Citigroup Inc. is closing a $400 million convertible arbitrage fund, the final step in winding down its $2 billion Tribeca Global Investments group, people familiar with the plans said.
Tribeca Convertible LP has been hurt by investor redemptions, according to the people, who declined to be identified because the decision isn't public. The fund's managers, Andrew Wang, 31, and Jeffry Chmielewski, 32, are likely to leave New York-based Citigroup and are contemplating starting their own fund, the people said.

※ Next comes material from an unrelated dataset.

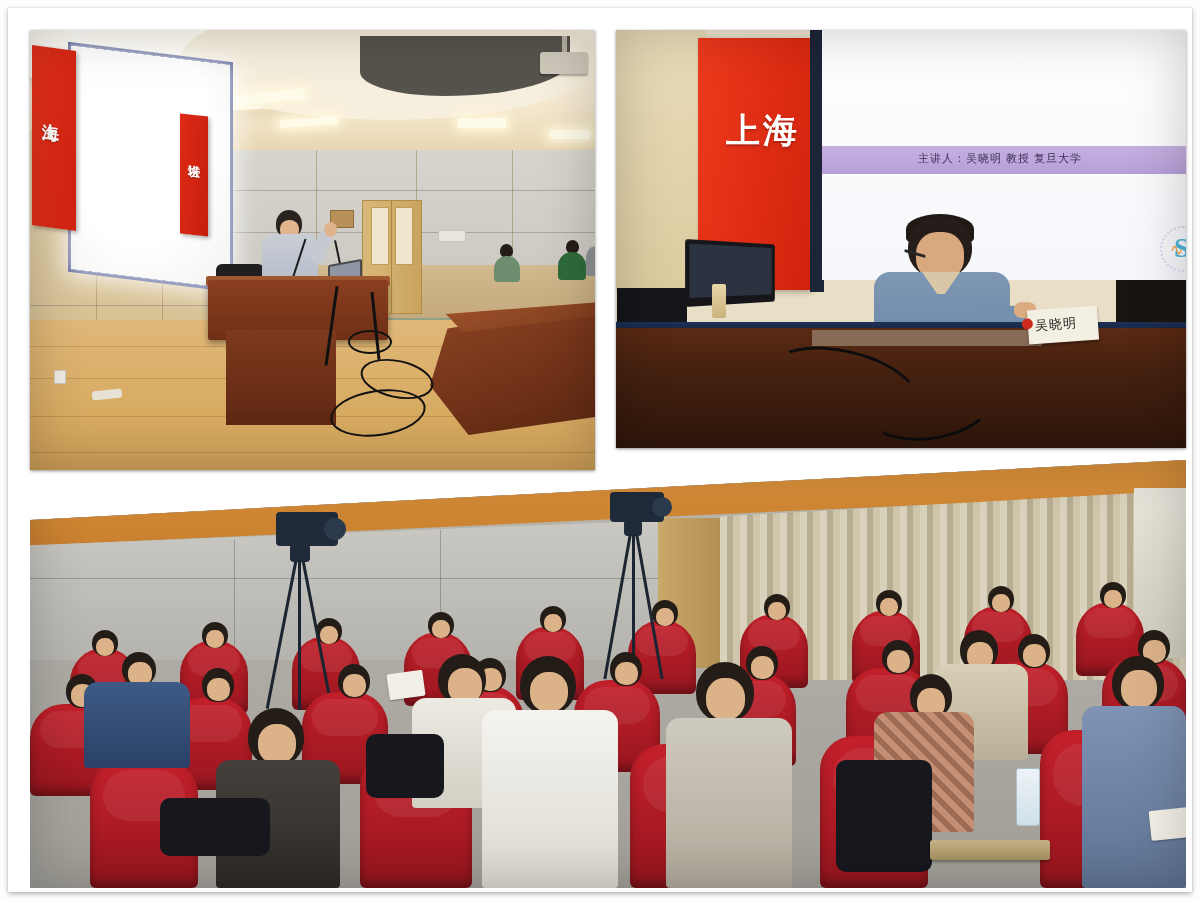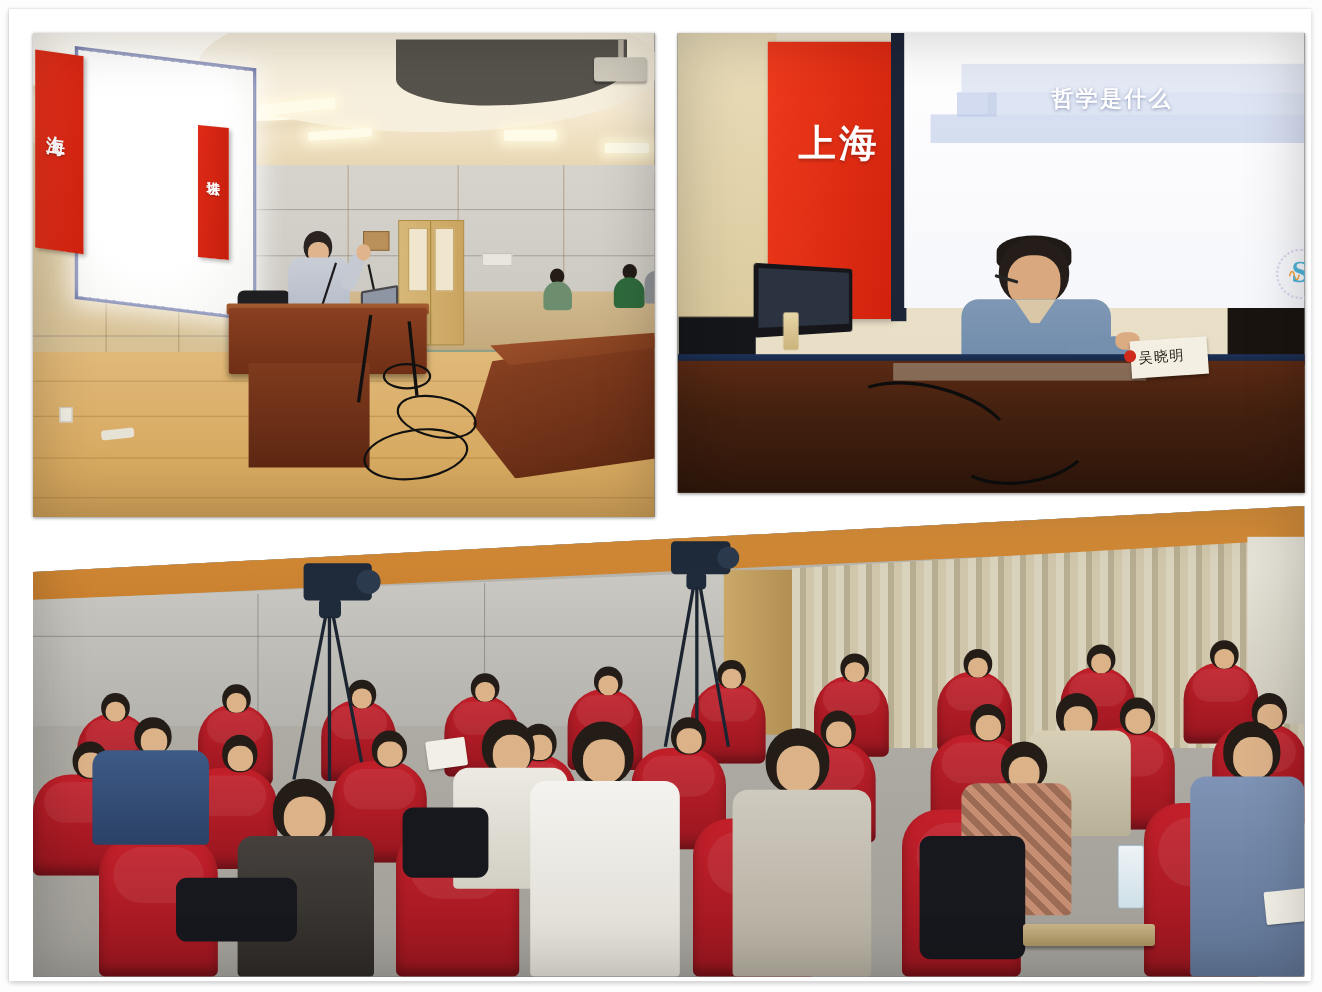"哲学是什么" div.slide { html: <div> <div></div> <div></div> <div></div> <div></div> <div>哲学是什么</div> </div> -> none }
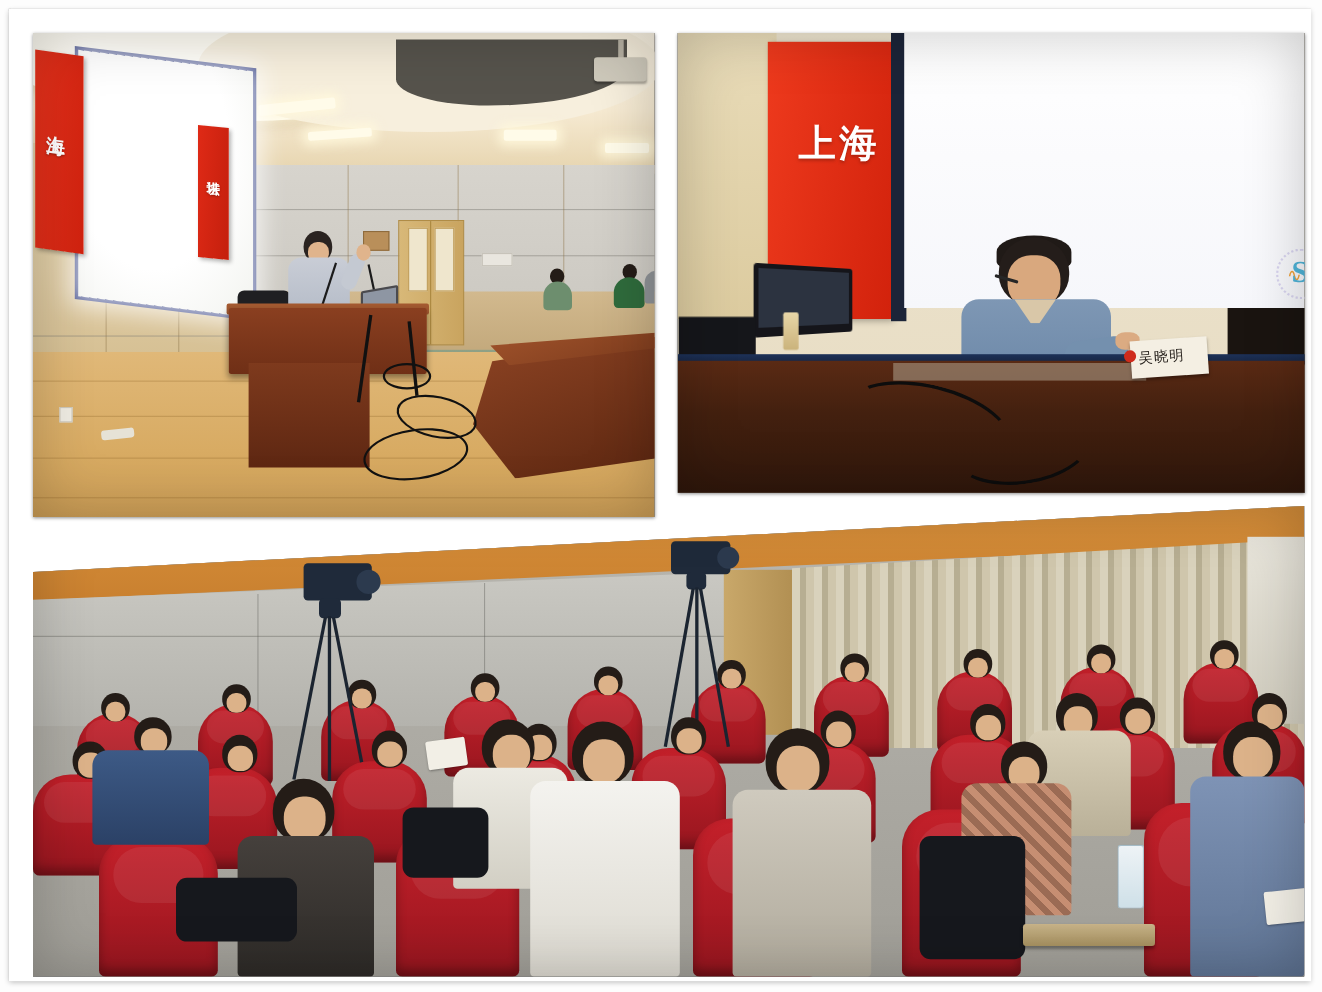"主讲人：吴晓明 教授 复旦大学" div.slide-sub-bar { html: none -> <div> <div>主讲人：吴晓明 教授 复旦大学</div> </div> }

The closure of Tribeca Global, set up in 2004 with a goal of attracting as much as $20 billion, comes as Citigroup struggles with its alternative-asset management unit. The bank most recently shuttered Old Lane Partners, the hedge fund Chief Executive Officer Vikram Pandit, 51, co-founded and sold to the bank last year. Citigroup in March started closing its Falcon Strategies hedge funds after suspending redemptions.
The primary strategy of Tribeca Convertible was investing in U.S. and overseas stocks and "equity-related securities" using "convertible securities arbitrage," according to a regulatory filing in April by MetLife Inc., which had holdings in the fund as recently as 2006. Convertible arbitrage involves buying a company's bonds that can be converted into common stock while simultaneously shorting its shares.
Citigroup, the biggest U.S. bank by assets, said in September it was closing Tribeca Global Investments and returning money to clients. About $400 million in convertible and Asian securities would remain invested within Citigroup Alternatives, the bank said at the time.
Tribeca Convertible was down less than 5 percent this year, people familiar with the fund said. That compares with a 6.7 percent decline in the Fixed Income-Convertible Arbitrage Index, according to Hedge Fund Research Inc. The fund rose 20 percent in
2006 and 5 percent in 2007.
Jon Diat, a Citigroup spokesman, declined to comment or make Wang and Chmielewski available.
"We just don't comment on specific investments we might be making," MetLife spokesman Christopher Breslin said.
Citibank said in 2004 it hoped to attract as much as $20 billion after hiring Tanya Styblo Beder from New York-based Caxton Associates LLC to transform the $600 million Tribeca fund from a convertible arbitrage shop into a multistrategy pool.
Beder left in September 2006. Dean Barr, who took over after her departure, resigned in April 2007, less than a week after Pandit's team was named to run the private-investments group.
Oliver Dobbs, the last head of Tribeca, left in February.
Citigroup's alternative investment division has about 950 employees and about $54 billion under management.
Old Lane Closing
The bank in June closed Old Lane, which returned 2.8 percent in 2007, and took a $202 million writedown on its investment. The fund's holdings have either been disbursed to clients or are being managed inside Citigroup, officials said.
Falcon Strategies Two fell in value by about 80 percent, according to a lawsuit filed by investors this year. The suit was dropped last month after a judge rejected a bid to halt liquidation of the fund.
Hedge-fund clients typically pay fees equaling 2 percent of assets and 20 percent of investment profits. The loosely regulated investment pools can bet on falling as well as rising asset prices, and managers gain substantially from profits on money invested.
Citigroup fell 54 cents, or 2.9 percent, to $18.33 at 9:42 a.m. in New York Stock Exchange composite trading. It has fallen 36 percent this year before today, giving the bank a market value of $102.8 billion.